Similarly later in grade school, I was fascinated by one of my classmates. He could run much faster than any of the rest of us. When we played baseball he could field a ball hit way out in the outfield then run with it all the way to home plate in time to tag the runner out before he could score. I was very impressed. I couldn't help asking if he could teach me to run that fast. Unfortunately, neither of us had any idea how we might accomplish that feat. Still, I persisted. I asked, "What if we held hands and ran?" He was willing, so we tried. The result was amazing. Together, hand in hand, I ran faster than I'd ever run before, feeling like I almost flew over the school yard. And somehow it lasted. From then on, my body knew how to run faster. Not as fast as him, but much faster than I could before. Once again, had the physical touch of another human being altered my biology, altered the expression of my genes?

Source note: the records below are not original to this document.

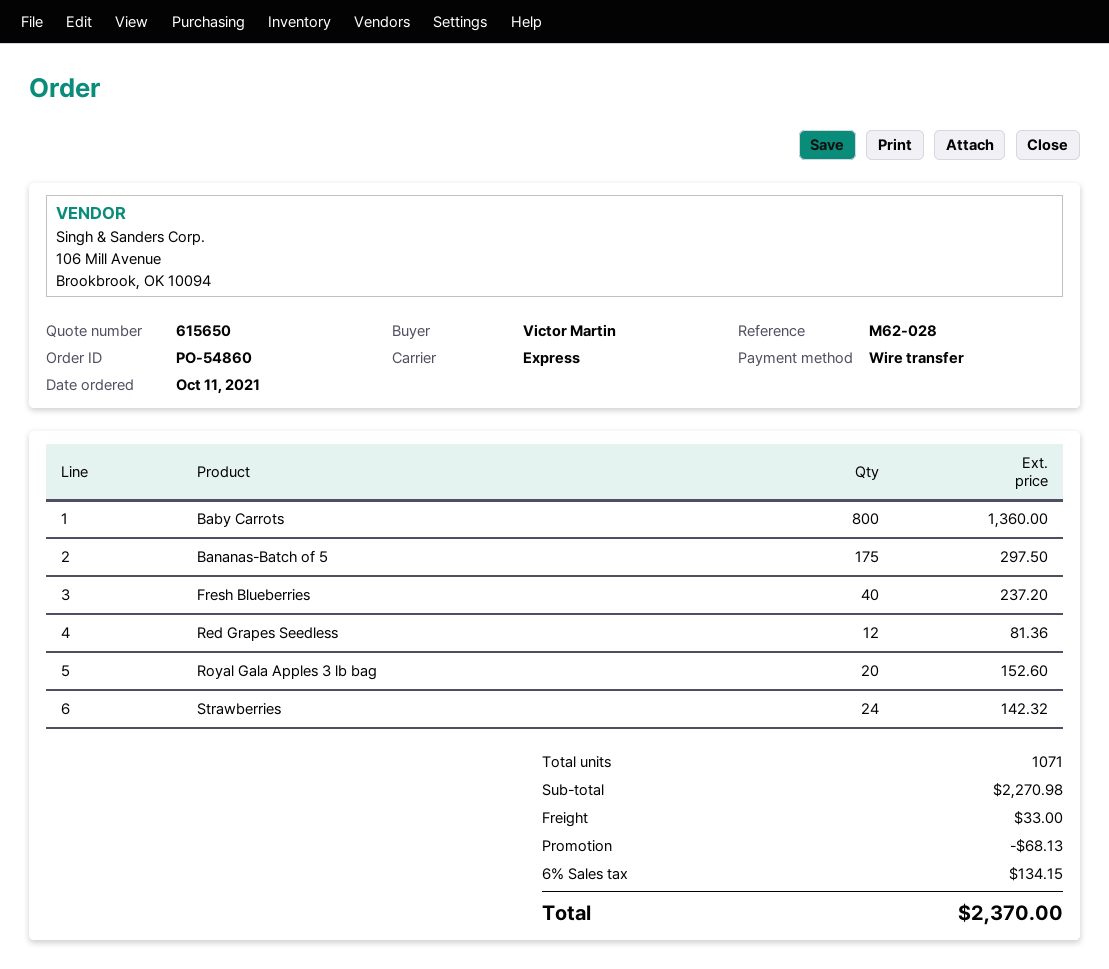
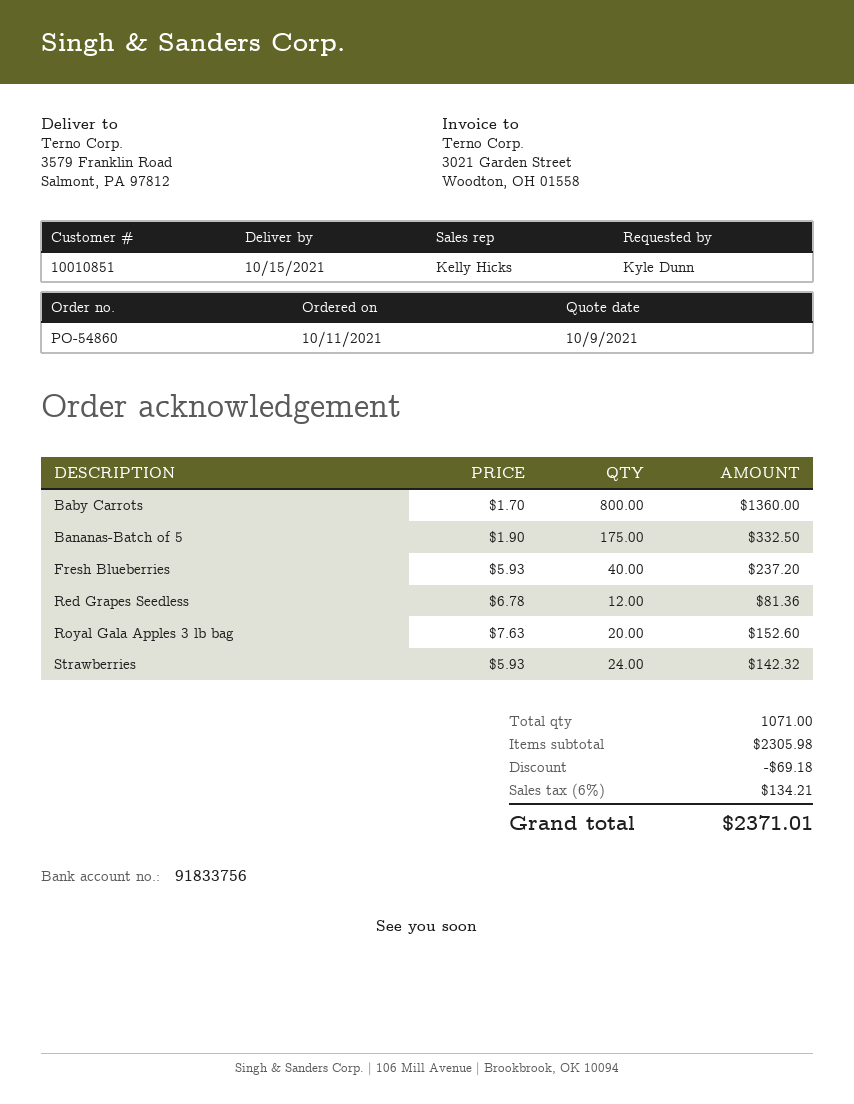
ordered by: Victor Martin -> Kyle Dunn
Bananas-Batch of 5: 175 for 297.50 -> 175 for 332.50
subtotal: 2270.98 -> 2305.98
discount: 68.13 -> 69.18
shipping: 33.00 -> none
tax: 6% = 134.15 -> 6% = 134.21
total: 2370.00 -> 2371.01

When my own son was very young, he had problems controlling his temper, raging and squirming and swinging his fists in frustration with whatever was happening. The temptation to bully him into submission was enormous. But I didn't. Instead, I took him into my arms and held him, sometimes tightly so that he'd have to struggle against my strength, almost like a standoff in arm wrestling. Within a short time, he'd exhaust himself and calm down. No yelling, No hitting. No bullying. He just learned to calm down. And it lasted. Not completely, but in the long run he has developed into a very aware but very composed socially adept young man. Did my touch precipitate a change in his biology?
The answer, of course, is unknown at this point. But that study by Szyf and Meaney makes one wonder. Educators talk of "teachable moments". In the future, it may prove possible to calculate exactly when those malleable moments will occur for each individual student. Effective education might then no longer be an inexact matter of charm, luck, and calculated coercion over uncooperative willfulness.